START Source records
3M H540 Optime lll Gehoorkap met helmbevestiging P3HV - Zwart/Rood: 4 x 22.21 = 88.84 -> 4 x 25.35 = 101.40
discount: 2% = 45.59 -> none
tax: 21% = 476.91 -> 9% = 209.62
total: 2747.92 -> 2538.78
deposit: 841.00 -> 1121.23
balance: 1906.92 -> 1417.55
END Source records
> [Goal of the exercise]: Transcribe each entry exactly.

> [Task answer]:
3M H540 Optime lll Gehoorkap met helmbevestiging P3HV - Zwart/Rood: 4 x 22.21 = 88.84 -> 4 x 25.35 = 101.40
discount: 2% = 45.59 -> none
tax: 21% = 476.91 -> 9% = 209.62
total: 2747.92 -> 2538.78
deposit: 841.00 -> 1121.23
balance: 1906.92 -> 1417.55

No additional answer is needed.